Repository files navigation

TDP dev

Use this repository to have a working directory where you run deploy commands with predefined virtual infrastructure with Vagrant or your own infrastructure.

Requirements

  • Docker
  • Libvirt

Quickstart

The below steps will deploy a TDP cluster with all features so you MUST install all requirements.

If Vagrant is enabled, the Ansible hosts.ini file will be generated using the hosts variable in tdp-vagrant/vagrant.yml.

Clone the project and submodules

Clone the project with every submodule to that last commit on the master/main branch.

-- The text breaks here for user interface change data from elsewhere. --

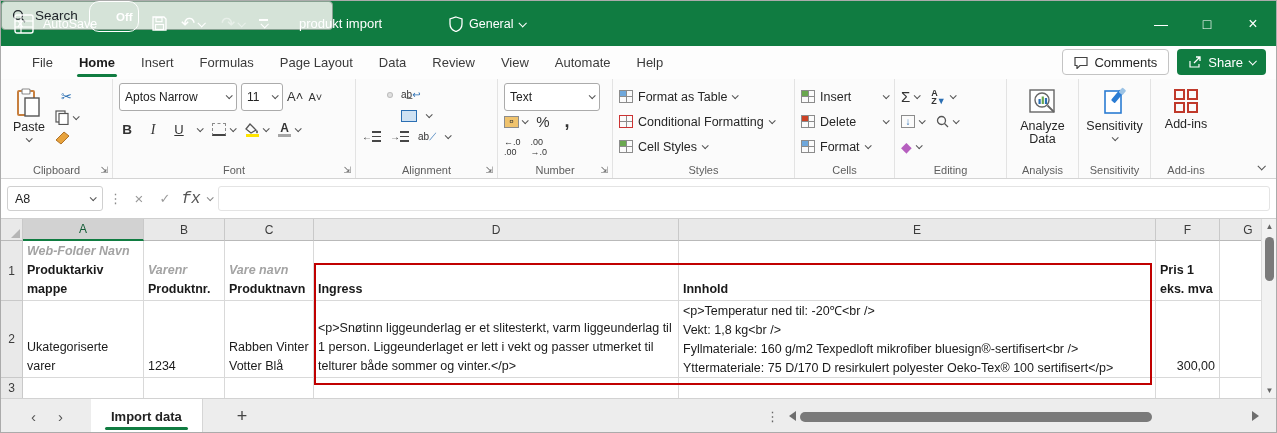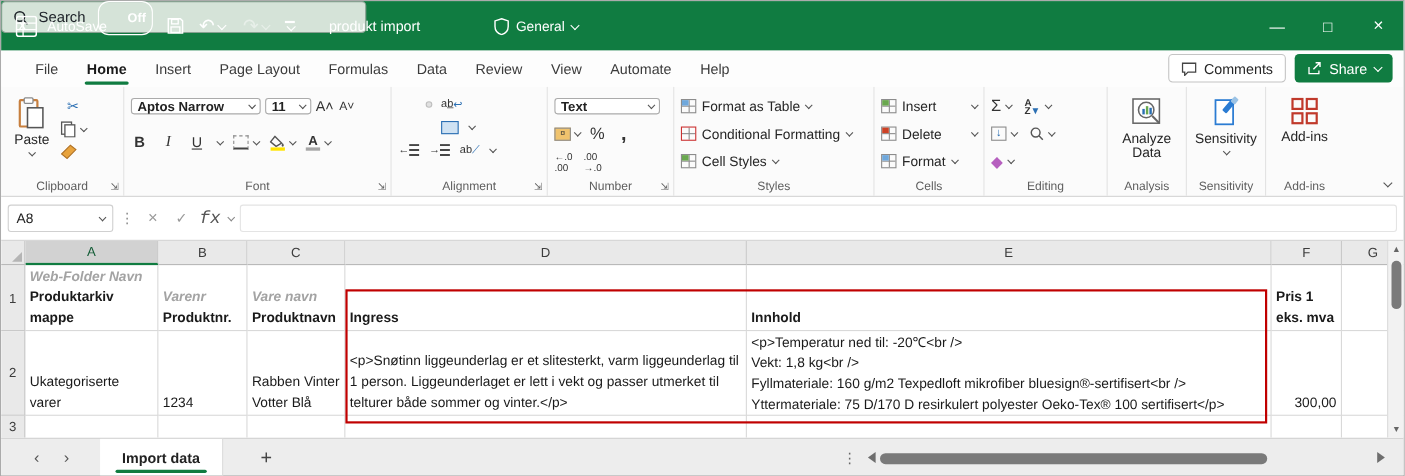--- a/index.html
+++ b/index.html
@@ -177,8 +177,8 @@
     <div class="mtab">File</div>
     <div class="mtab active">Home</div>
     <div class="mtab">Insert</div>
+    <div class="mtab">Formulas</div>
     <div class="mtab">Page Layout</div>
-    <div class="mtab">Formulas</div>
     <div class="mtab">Data</div>
     <div class="mtab">Review</div>
     <div class="mtab">View</div>

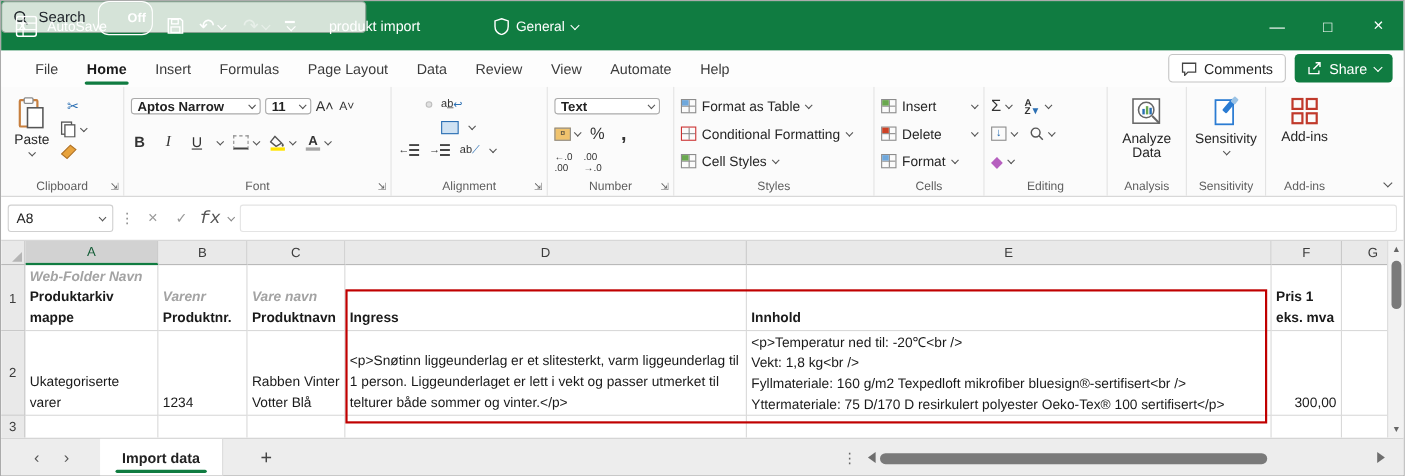--- a/index.html
+++ b/index.html
@@ -45,7 +45,7 @@
   .bigbtn .blabel { line-height:13px; }
   .rrow { display:flex; align-items:center; gap:7px; height:25px; }
   .ric { display:inline-flex; align-items:center; justify-content:center; min-width:16px; height:16px; font-size:13px; color:#333; cursor:pointer; }
-  .combo { display:flex; align-items:center; justify-content:space-between; background:#fff; border:1px solid #ababab; border-radius:3px; height:15px; padding:0 5px; font-size:12px; color:#222; cursor:pointer;font-weight:bold; }
+  .combo { display:flex; align-items:center; justify-content:space-between; background:#fff; border:1px solid #ababab; border-radius:3px; height:28px; padding:0 5px; font-size:12px; color:#222; cursor:pointer; }
   .chv.sm { width:5px; height:5px; border-width:1.2px; color:#555; }
   .lines3 { width:13px; height:11px; background:repeating-linear-gradient(#464646 0 1.6px, transparent 1.6px 4.6px); }
   .alignbox { padding:2px; border-radius:2px; }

git clone --recursive https://github.com/TOSIT-IO/tdp-dev.git

Clone the main repository and manually chose the submodules. NB: the ansible_collections/tosit/tdp repository is manadatory. All submodules can be found in the .gitmodules file.

# Clone the main repository
git clone https://github.com/TOSIT-IO/tdp-dev.git
# enter the directory
cd tdp-dev
# Clone the submodule example:`git submodule update --init ansible_collections/tosit/tdp
git submodule update --init --remote <submodule-path>

To update all cloned submodules if necessary:

git submodule update --recursive --remote

Setup the virtual machines

If you have Libvirt on your host machine, follow the steps explained in the README.md file of the tdp-vagrant submodule to start the container that will launch the VMs.

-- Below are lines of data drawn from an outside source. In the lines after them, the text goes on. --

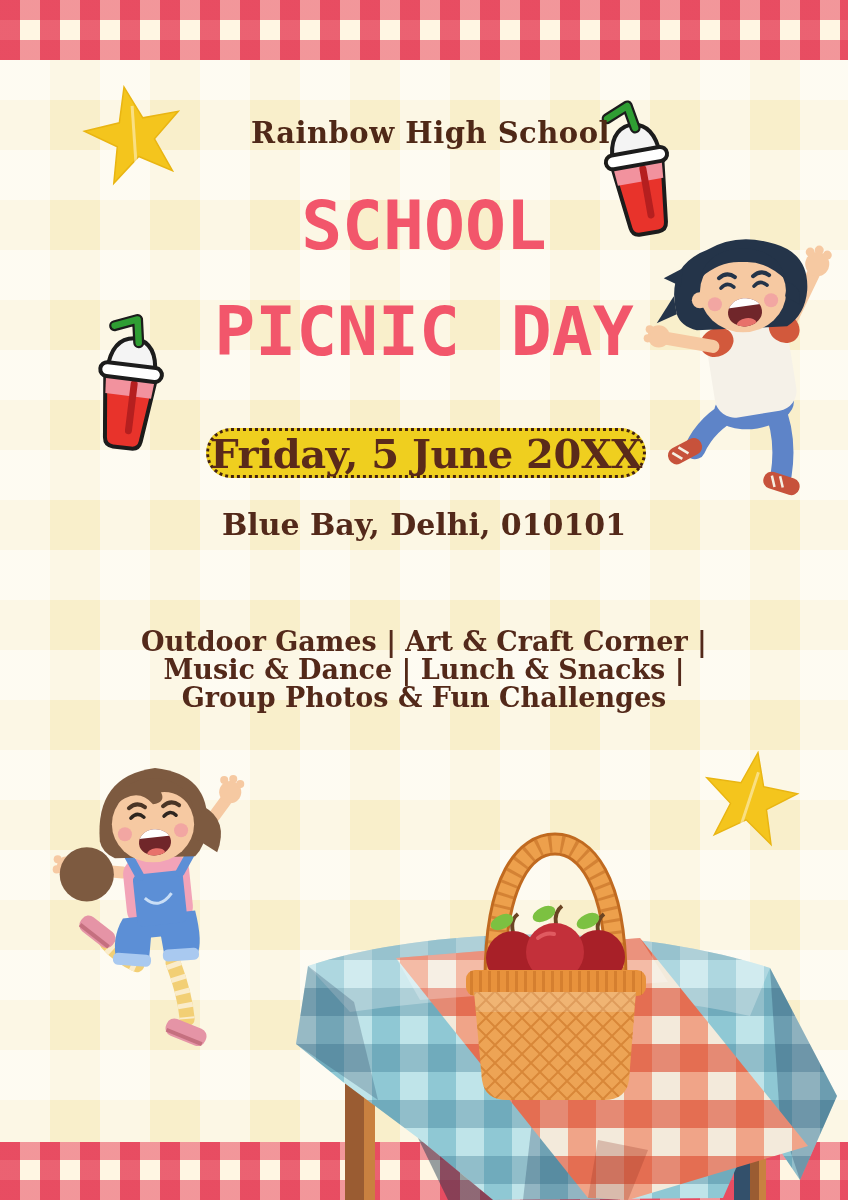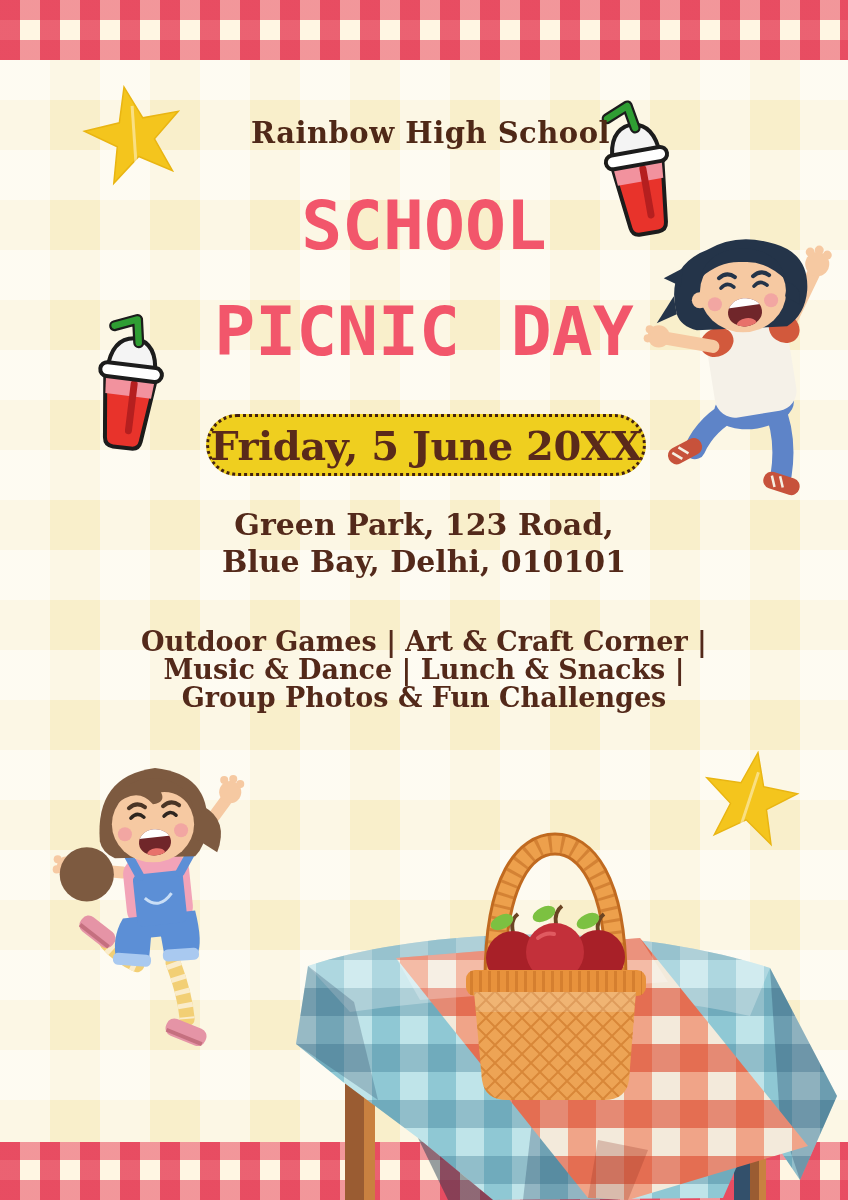--- a/index.html
+++ b/index.html
@@ -32,7 +32,7 @@
   .title-line.l1{ top:191px; }
   .title-line.l2{ top:297px; word-spacing:10px; }
   .date-badge{
-    position:absolute; left:206px; top:414px; width:440px; height:62px;
+    position:absolute; left:206px; top:428px; width:440px; height:50px;
     background:#EFCF1F; border:3.5px dotted #43210F; border-radius:42px;
     display:flex; align-items:center; justify-content:center; z-index:4;
     box-sizing:border-box;

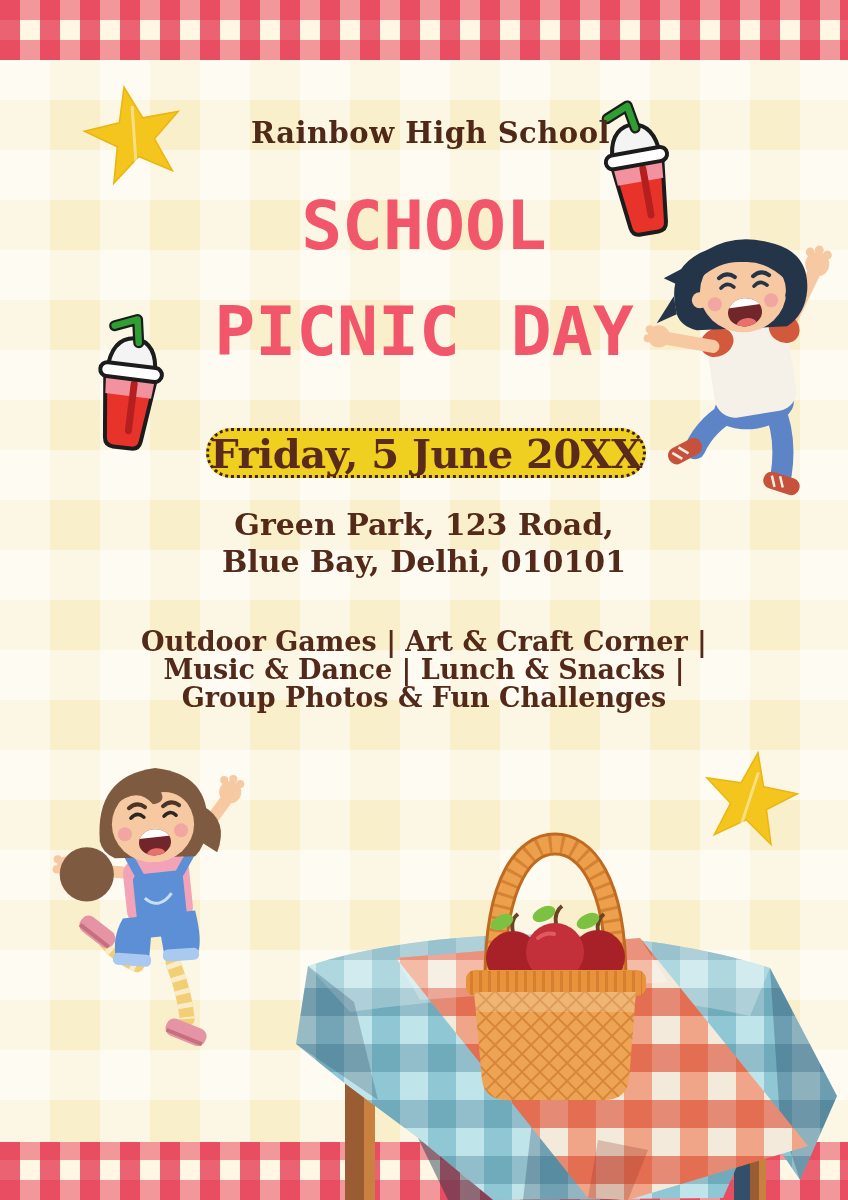--- a/index.html
+++ b/index.html
@@ -96,7 +96,6 @@
   </div>
 
   <div class="address">
-    <div>Green Park, 123 Road,</div>
     <div>Blue Bay, Delhi, 010101</div>
   </div>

Vagrant moreover creates the hosts file in the inventory directory later used by Ansible. for each modification of the tdp-vagrant/vagrant.yml file or destruction of the VMs it is recommended to remove the hosts file and let it be generated again. However, since the private ssh key paths are absolute and will not match inside a container, lets transform them to realtive paths by removing everything before the /.vagrant/machine:

sed -i "s|\(ansible_ssh_private_key_file='\)[^']*/\.vagrant/machines|\1.vagrant/machines|" .vagrant/provisioners/ansible/inventory/vagrant_ansible_inventory

Ansible setup

Ansible configuration has been preconfigured for the Vagrant setup in the ansible.cfg file and symbolic links have alredy been set in inventory/topologies/ to the different collections' topology files.

TDP-dev python environment setup

Now to setup the python dependecis for TDP-dev which are marked in the poetry.lock file at the root of the project we are going to use a container.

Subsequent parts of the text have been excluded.